THE TASK - From the records below, print exactly the lines starting at the one containing "[96,1709,174,1724] argo-cm ->" and ending at the one containing "[815,324,868,339] Slider ->", ends included, and nothing else.
(PROVIDED ENTRIES Opens)
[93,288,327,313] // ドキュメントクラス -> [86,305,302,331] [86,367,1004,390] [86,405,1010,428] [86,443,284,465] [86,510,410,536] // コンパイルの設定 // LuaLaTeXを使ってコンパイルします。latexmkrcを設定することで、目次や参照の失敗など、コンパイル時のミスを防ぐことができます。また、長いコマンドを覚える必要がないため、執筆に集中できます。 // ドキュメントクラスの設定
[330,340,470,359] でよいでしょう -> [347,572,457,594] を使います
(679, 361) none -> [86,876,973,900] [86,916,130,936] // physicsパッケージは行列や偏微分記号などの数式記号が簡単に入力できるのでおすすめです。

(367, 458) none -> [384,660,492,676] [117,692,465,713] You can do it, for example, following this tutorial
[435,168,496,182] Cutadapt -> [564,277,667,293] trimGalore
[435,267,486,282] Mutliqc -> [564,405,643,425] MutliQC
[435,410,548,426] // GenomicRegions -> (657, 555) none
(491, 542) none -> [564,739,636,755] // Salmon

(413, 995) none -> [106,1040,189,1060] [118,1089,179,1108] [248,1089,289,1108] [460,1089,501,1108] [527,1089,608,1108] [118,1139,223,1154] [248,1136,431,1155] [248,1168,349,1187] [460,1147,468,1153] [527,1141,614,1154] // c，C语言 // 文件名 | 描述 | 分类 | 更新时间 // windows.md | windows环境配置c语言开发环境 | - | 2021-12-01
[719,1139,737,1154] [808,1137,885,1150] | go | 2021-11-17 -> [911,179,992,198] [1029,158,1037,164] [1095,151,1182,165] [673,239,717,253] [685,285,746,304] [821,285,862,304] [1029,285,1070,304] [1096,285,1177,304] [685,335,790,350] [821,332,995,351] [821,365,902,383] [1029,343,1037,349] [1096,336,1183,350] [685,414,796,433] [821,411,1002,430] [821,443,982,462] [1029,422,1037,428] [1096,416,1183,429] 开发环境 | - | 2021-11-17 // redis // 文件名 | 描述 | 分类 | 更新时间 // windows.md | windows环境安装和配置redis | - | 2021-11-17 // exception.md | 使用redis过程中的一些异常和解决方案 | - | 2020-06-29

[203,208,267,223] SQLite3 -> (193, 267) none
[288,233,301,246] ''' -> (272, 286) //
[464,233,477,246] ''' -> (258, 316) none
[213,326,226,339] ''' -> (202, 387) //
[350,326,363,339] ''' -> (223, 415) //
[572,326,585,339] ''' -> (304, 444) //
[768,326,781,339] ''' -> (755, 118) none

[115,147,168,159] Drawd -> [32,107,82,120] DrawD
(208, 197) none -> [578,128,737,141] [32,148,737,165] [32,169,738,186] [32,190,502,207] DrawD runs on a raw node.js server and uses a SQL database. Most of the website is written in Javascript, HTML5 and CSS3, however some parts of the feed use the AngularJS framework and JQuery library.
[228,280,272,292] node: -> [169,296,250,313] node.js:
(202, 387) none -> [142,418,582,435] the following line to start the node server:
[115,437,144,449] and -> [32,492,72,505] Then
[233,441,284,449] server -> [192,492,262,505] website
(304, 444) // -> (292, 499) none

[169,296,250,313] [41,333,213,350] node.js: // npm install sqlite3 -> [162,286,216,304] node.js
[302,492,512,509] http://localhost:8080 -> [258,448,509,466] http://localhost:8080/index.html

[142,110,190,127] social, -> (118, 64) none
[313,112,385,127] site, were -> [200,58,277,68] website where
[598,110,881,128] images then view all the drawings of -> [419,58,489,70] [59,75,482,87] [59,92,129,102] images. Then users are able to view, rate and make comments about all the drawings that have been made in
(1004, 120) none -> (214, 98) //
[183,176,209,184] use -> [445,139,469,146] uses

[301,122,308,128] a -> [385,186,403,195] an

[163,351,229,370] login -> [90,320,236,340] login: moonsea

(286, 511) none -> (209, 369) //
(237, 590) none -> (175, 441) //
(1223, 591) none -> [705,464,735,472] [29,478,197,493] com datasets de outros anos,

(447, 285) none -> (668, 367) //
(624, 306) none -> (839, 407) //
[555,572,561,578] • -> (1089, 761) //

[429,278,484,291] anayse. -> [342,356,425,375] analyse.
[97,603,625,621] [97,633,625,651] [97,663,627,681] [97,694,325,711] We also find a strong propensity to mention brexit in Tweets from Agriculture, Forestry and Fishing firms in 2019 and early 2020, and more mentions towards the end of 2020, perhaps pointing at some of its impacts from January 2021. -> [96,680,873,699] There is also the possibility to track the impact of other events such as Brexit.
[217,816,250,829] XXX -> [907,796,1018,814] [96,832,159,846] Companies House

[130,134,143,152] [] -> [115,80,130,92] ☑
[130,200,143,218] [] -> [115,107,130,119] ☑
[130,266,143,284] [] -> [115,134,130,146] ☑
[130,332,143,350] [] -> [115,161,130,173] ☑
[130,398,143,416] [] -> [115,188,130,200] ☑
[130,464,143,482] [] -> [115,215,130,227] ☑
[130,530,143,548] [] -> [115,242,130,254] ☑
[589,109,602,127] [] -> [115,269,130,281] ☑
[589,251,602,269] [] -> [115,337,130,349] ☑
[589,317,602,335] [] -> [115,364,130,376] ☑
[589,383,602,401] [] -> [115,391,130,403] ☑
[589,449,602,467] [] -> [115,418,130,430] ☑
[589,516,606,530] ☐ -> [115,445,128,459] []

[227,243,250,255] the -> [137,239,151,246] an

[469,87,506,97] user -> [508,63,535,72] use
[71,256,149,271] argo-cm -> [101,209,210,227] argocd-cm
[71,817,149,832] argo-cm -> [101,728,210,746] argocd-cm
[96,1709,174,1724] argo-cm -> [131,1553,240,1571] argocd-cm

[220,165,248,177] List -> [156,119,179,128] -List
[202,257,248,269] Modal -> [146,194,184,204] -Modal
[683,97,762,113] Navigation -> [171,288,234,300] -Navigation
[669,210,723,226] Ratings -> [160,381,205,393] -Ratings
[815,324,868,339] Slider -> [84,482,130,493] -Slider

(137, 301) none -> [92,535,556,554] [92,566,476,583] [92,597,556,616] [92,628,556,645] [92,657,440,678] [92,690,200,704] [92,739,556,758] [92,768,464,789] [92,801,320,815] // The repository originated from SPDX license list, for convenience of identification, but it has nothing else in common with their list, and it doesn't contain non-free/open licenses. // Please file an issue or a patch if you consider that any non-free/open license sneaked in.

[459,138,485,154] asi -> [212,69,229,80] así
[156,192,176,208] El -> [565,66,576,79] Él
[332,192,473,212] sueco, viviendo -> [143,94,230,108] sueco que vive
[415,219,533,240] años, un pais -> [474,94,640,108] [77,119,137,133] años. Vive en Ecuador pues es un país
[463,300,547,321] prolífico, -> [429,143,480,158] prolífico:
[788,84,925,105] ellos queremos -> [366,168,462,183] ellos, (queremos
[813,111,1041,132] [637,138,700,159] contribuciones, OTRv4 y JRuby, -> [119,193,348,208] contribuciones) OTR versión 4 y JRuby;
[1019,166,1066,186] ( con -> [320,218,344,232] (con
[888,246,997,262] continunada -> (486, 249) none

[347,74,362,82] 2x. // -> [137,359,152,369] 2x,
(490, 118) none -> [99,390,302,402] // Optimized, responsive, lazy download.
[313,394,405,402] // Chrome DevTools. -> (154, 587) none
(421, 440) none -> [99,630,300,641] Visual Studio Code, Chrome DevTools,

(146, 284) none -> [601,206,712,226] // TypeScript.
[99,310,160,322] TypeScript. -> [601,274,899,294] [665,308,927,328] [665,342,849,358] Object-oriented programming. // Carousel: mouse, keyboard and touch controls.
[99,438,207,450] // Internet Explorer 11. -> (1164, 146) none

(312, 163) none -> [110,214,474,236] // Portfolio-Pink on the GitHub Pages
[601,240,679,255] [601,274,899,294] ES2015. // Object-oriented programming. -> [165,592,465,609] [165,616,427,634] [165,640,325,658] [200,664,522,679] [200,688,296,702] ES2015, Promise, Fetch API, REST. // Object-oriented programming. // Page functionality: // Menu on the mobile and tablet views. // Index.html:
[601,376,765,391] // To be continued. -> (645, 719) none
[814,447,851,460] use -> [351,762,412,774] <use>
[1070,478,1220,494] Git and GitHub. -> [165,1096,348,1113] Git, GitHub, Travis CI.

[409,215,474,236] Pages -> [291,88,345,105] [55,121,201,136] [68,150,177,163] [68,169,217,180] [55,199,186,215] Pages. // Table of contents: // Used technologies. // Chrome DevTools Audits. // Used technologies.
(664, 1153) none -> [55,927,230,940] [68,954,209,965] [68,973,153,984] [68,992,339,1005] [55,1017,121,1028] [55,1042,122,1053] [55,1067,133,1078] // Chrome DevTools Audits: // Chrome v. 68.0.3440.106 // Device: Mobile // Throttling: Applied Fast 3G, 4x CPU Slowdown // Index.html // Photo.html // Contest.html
(PROVIDED ENTRIES Closes)
WRITTEN RESPONSE -
[96,1709,174,1724] argo-cm -> [131,1553,240,1571] argocd-cm

[220,165,248,177] List -> [156,119,179,128] -List
[202,257,248,269] Modal -> [146,194,184,204] -Modal
[683,97,762,113] Navigation -> [171,288,234,300] -Navigation
[669,210,723,226] Ratings -> [160,381,205,393] -Ratings
[815,324,868,339] Slider -> [84,482,130,493] -Slider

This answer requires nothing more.